Germany Not Interested in Bailing Out Europe

From Bloomberg:

Germany on Saturday rebuffed renewed calls that euro zone countries should issue joint euro-denominated bonds and have a joint finance minister, arguing that would only be possible if fiscal policy were collective already.

“As long as we don’t collectivise financial policy we also cannot have a uniform interest rate level.

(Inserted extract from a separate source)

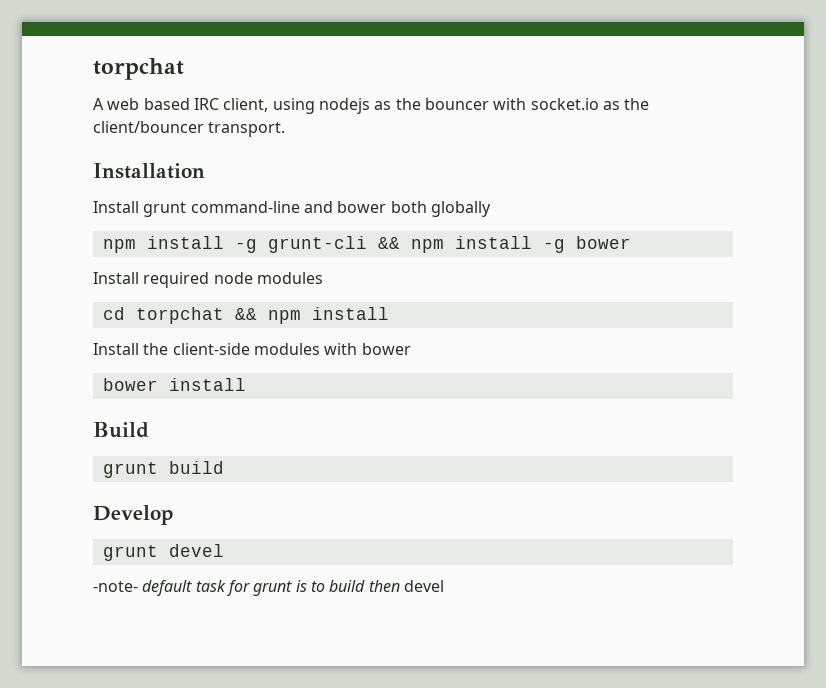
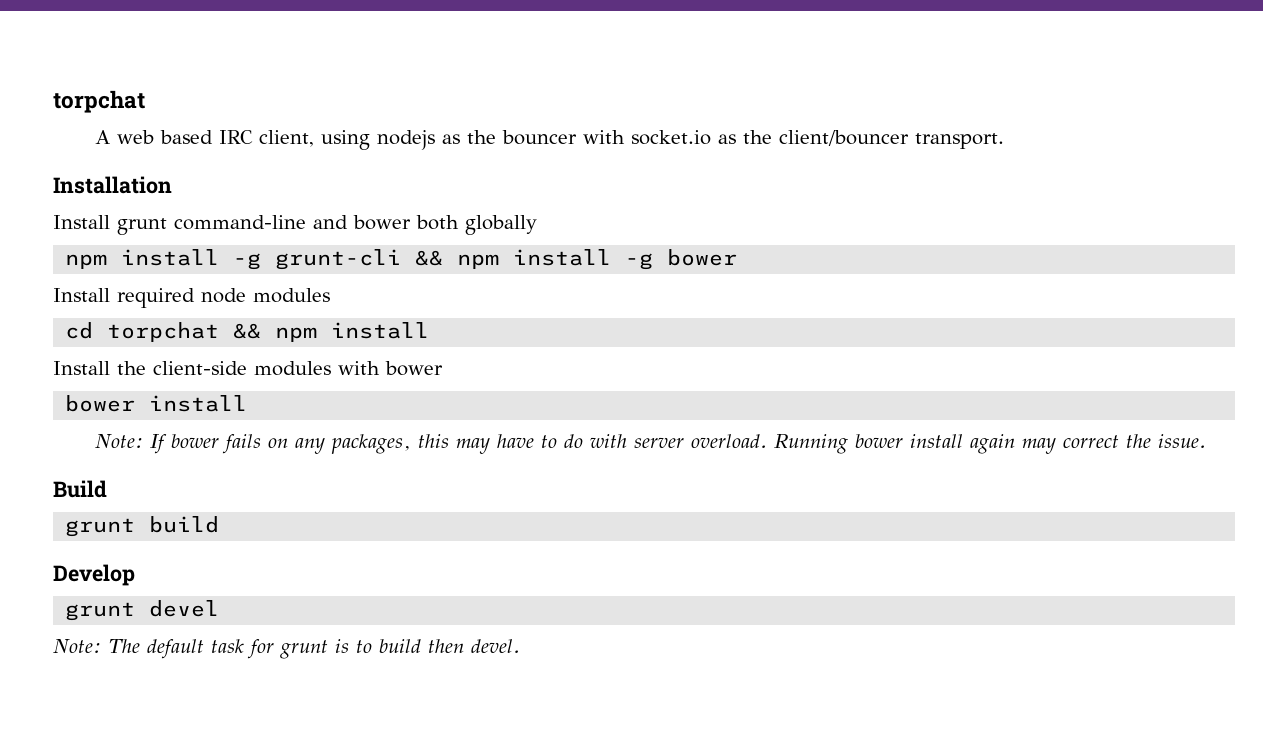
(246, 384) none -> [95,434,1207,454] // Note: If bower fails on any packages, this may have to do with server overload. Running bower install again may correct the issue.
[93,581,138,592] -note- -> [53,639,140,653] Note: The
[403,580,444,592] devel -> [471,639,520,653] devel.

The different rate levels are the incentive to run a solid economy or the punishment if you are not running it properly,” Finance Minister Wolfgang Schaeuble, speaking at his ministry’s open day…

Really, it is the only way for Germany to act right now – the Eurobonds proposals, as they are, really amount to nothing more than bankrupt nation like Spain and Italy transferring a substantial part of their debt to German taxpayers.  Not only would this be political suicide for Germany’s ruling party, it would also be economically disastrous.  It wouldn’t actually stop the default, it would just delay it…and would ensure that when it came, it took Germany down with it.

Germany has tried very hard since World War Two – with great success – to put to rest the aggressive, wicked Germany of the two world wars.  They have gone way above and beyond the call of duty in being “good Europeans” and making things work.  But it is too much to ask that hard working, sensible Germans should have their economy killed off simply because Eurozone bureaucrats and profligate foreigners don’t want to pay the piper.

The bad news here – because Germany is unwilling to sign off on Eurobonds, there is not much the European Central Bank can do to sustain European banks and markets. Could be a rocky Monday in Europe…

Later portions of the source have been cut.